[Records drawn from a dataset]
━━━━━━

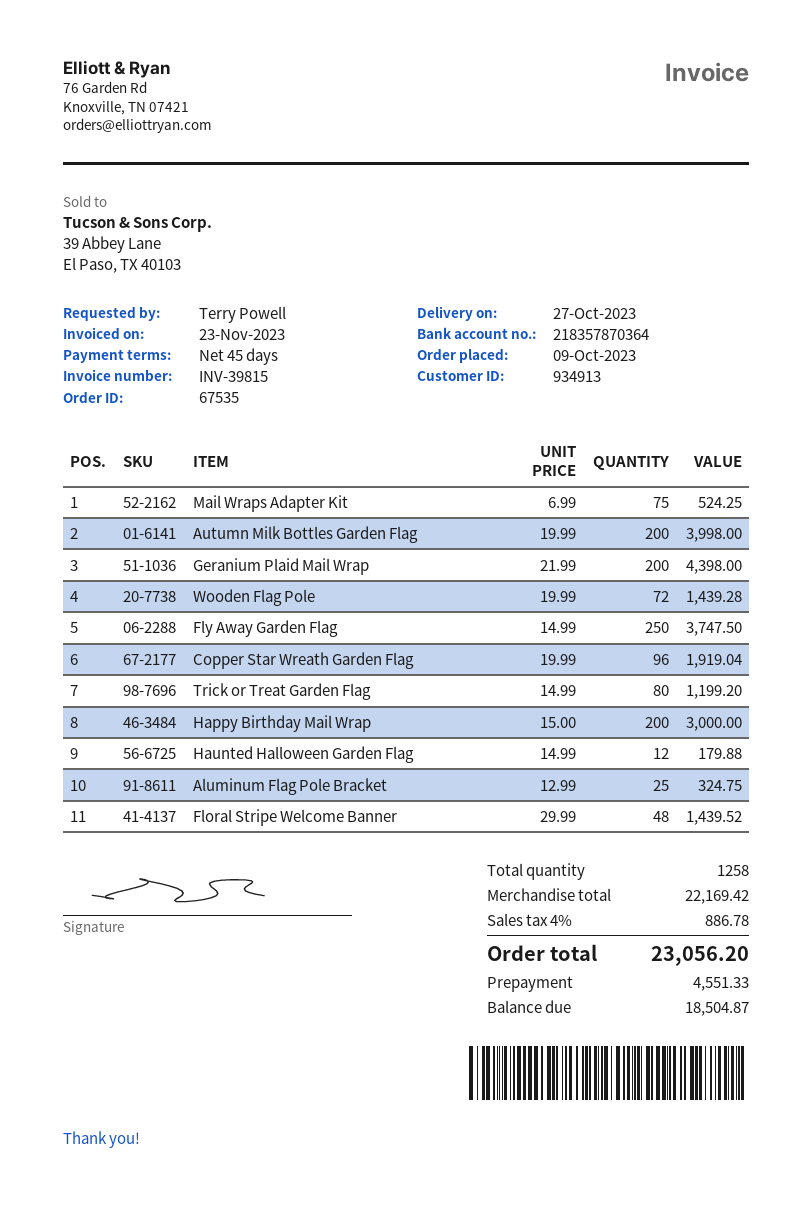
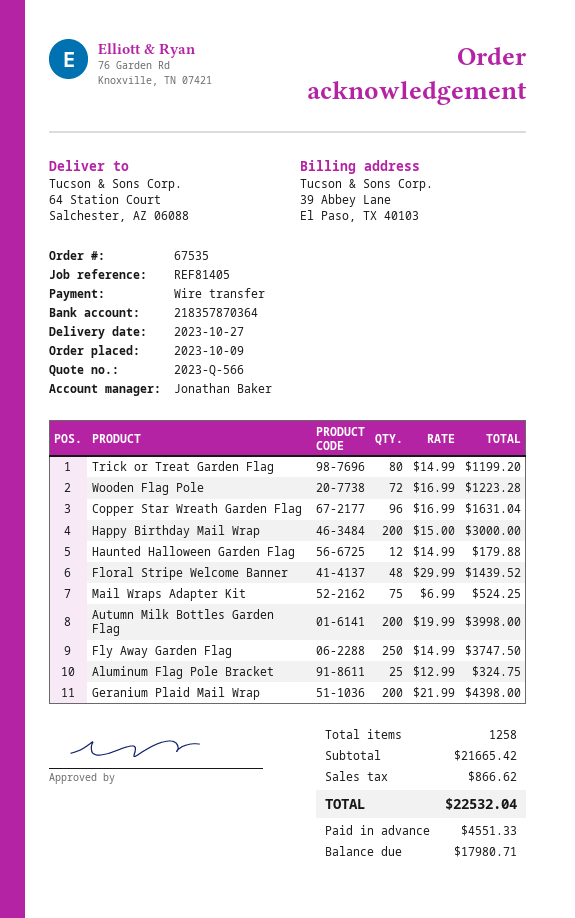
Wooden Flag Pole: 72 x 19.99 = 1439.28 -> 72 x 16.99 = 1223.28
Copper Star Wreath Garden Flag: 96 x 19.99 = 1919.04 -> 96 x 16.99 = 1631.04
subtotal: 22169.42 -> 21665.42
tax: 886.78 -> 866.62
total: 23056.20 -> 22532.04
balance: 18504.87 -> 17980.71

━━━━━━

## Work instruction
Write out every line above exactly, minus images.

## Task solution
Wooden Flag Pole: 72 x 19.99 = 1439.28 -> 72 x 16.99 = 1223.28
Copper Star Wreath Garden Flag: 96 x 19.99 = 1919.04 -> 96 x 16.99 = 1631.04
subtotal: 22169.42 -> 21665.42
tax: 886.78 -> 866.62
total: 23056.20 -> 22532.04
balance: 18504.87 -> 17980.71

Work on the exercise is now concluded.